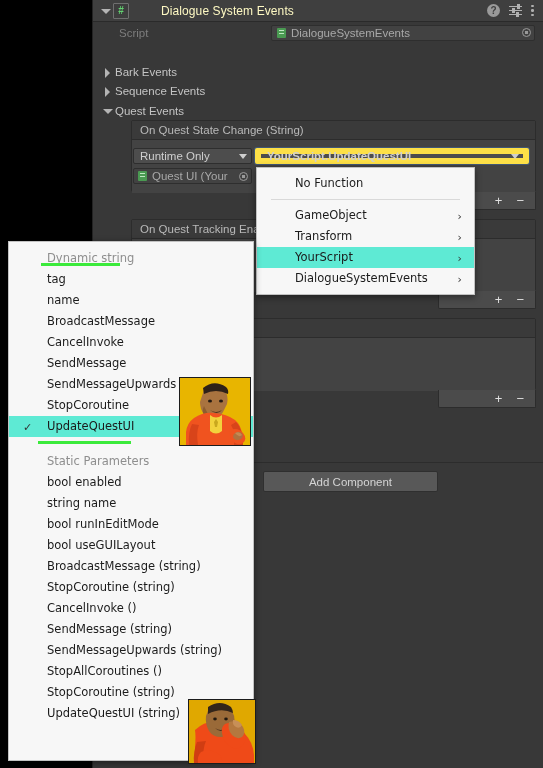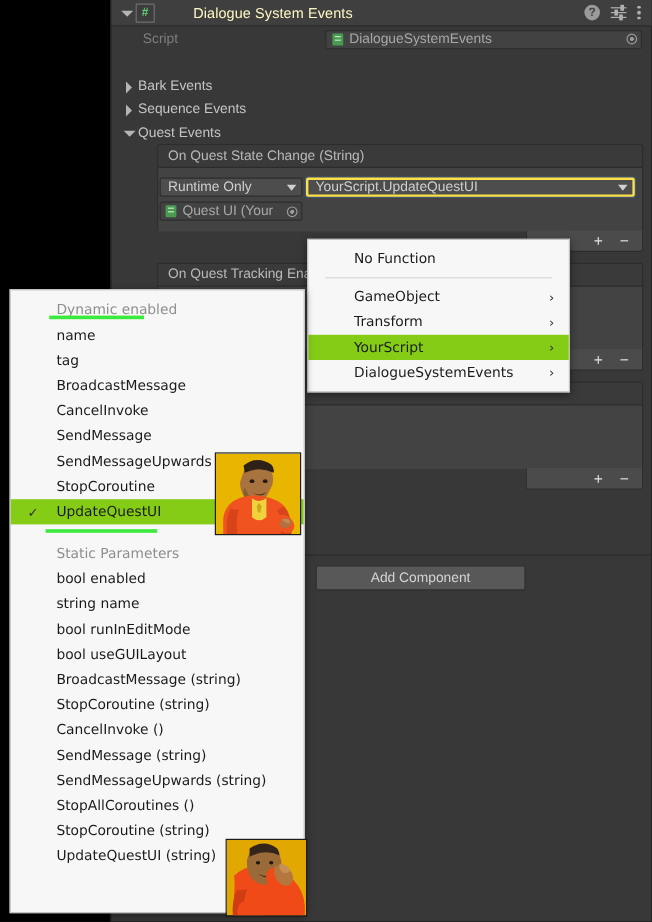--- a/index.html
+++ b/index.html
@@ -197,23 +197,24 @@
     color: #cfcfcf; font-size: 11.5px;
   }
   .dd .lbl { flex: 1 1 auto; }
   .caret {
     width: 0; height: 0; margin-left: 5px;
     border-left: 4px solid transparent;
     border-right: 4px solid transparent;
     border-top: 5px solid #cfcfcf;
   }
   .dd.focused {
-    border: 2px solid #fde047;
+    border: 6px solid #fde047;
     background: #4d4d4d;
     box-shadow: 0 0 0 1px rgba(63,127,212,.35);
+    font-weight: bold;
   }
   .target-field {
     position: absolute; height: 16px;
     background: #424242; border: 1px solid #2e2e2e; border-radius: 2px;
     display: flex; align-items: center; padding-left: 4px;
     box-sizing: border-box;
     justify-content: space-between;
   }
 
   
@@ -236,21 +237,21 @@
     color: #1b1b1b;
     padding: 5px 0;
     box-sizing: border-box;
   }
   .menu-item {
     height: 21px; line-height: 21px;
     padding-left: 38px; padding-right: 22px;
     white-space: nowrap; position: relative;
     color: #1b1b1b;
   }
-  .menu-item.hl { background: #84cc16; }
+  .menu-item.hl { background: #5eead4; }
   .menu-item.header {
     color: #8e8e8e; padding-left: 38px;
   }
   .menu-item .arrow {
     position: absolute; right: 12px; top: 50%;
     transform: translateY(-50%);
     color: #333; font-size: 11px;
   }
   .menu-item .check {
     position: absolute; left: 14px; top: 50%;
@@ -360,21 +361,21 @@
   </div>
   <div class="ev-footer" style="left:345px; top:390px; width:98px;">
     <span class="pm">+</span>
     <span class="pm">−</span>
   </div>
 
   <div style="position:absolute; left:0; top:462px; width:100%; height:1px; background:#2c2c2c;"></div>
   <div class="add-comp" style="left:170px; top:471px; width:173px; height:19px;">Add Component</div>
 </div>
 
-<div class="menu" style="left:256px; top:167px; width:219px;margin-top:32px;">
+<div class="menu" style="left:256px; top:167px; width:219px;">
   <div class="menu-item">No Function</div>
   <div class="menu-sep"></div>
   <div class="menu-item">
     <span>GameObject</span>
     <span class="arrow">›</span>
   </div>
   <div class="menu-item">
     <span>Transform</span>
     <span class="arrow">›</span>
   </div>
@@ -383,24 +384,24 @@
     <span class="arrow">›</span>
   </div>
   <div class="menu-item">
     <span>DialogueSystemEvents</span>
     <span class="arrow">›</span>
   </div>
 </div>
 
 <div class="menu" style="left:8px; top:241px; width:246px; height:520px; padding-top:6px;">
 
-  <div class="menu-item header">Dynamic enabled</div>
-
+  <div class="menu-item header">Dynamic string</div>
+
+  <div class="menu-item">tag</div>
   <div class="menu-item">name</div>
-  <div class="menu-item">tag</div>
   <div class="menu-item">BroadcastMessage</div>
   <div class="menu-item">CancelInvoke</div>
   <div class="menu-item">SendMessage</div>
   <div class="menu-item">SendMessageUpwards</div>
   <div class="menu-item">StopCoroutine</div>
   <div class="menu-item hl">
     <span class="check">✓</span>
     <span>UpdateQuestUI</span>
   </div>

> _What you need to do_: What you print must match the entries exactly, except that no pictures appear.

> _Completed task_:
--- a/index.html
+++ b/index.html
@@ -197,23 +197,24 @@
     color: #cfcfcf; font-size: 11.5px;
   }
   .dd .lbl { flex: 1 1 auto; }
   .caret {
     width: 0; height: 0; margin-left: 5px;
     border-left: 4px solid transparent;
     border-right: 4px solid transparent;
     border-top: 5px solid #cfcfcf;
   }
   .dd.focused {
-    border: 2px solid #fde047;
+    border: 6px solid #fde047;
     background: #4d4d4d;
     box-shadow: 0 0 0 1px rgba(63,127,212,.35);
+    font-weight: bold;
   }
   .target-field {
     position: absolute; height: 16px;
     background: #424242; border: 1px solid #2e2e2e; border-radius: 2px;
     display: flex; align-items: center; padding-left: 4px;
     box-sizing: border-box;
     justify-content: space-between;
   }
 
   
@@ -236,21 +237,21 @@
     color: #1b1b1b;
     padding: 5px 0;
     box-sizing: border-box;
   }
   .menu-item {
     height: 21px; line-height: 21px;
     padding-left: 38px; padding-right: 22px;
     white-space: nowrap; position: relative;
     color: #1b1b1b;
   }
-  .menu-item.hl { background: #84cc16; }
+  .menu-item.hl { background: #5eead4; }
   .menu-item.header {
     color: #8e8e8e; padding-left: 38px;
   }
   .menu-item .arrow {
     position: absolute; right: 12px; top: 50%;
     transform: translateY(-50%);
     color: #333; font-size: 11px;
   }
   .menu-item .check {
     position: absolute; left: 14px; top: 50%;
@@ -360,21 +361,21 @@
   </div>
   <div class="ev-footer" style="left:345px; top:390px; width:98px;">
     <span class="pm">+</span>
     <span class="pm">−</span>
   </div>
 
   <div style="position:absolute; left:0; top:462px; width:100%; height:1px; background:#2c2c2c;"></div>
   <div class="add-comp" style="left:170px; top:471px; width:173px; height:19px;">Add Component</div>
 </div>
 
-<div class="menu" style="left:256px; top:167px; width:219px;margin-top:32px;">
+<div class="menu" style="left:256px; top:167px; width:219px;">
   <div class="menu-item">No Function</div>
   <div class="menu-sep"></div>
   <div class="menu-item">
     <span>GameObject</span>
     <span class="arrow">›</span>
   </div>
   <div class="menu-item">
     <span>Transform</span>
     <span class="arrow">›</span>
   </div>
@@ -383,24 +384,24 @@
     <span class="arrow">›</span>
   </div>
   <div class="menu-item">
     <span>DialogueSystemEvents</span>
     <span class="arrow">›</span>
   </div>
 </div>
 
 <div class="menu" style="left:8px; top:241px; width:246px; height:520px; padding-top:6px;">
 
-  <div class="menu-item header">Dynamic enabled</div>
-
+  <div class="menu-item header">Dynamic string</div>
+
+  <div class="menu-item">tag</div>
   <div class="menu-item">name</div>
-  <div class="menu-item">tag</div>
   <div class="menu-item">BroadcastMessage</div>
   <div class="menu-item">CancelInvoke</div>
   <div class="menu-item">SendMessage</div>
   <div class="menu-item">SendMessageUpwards</div>
   <div class="menu-item">StopCoroutine</div>
   <div class="menu-item hl">
     <span class="check">✓</span>
     <span>UpdateQuestUI</span>
   </div>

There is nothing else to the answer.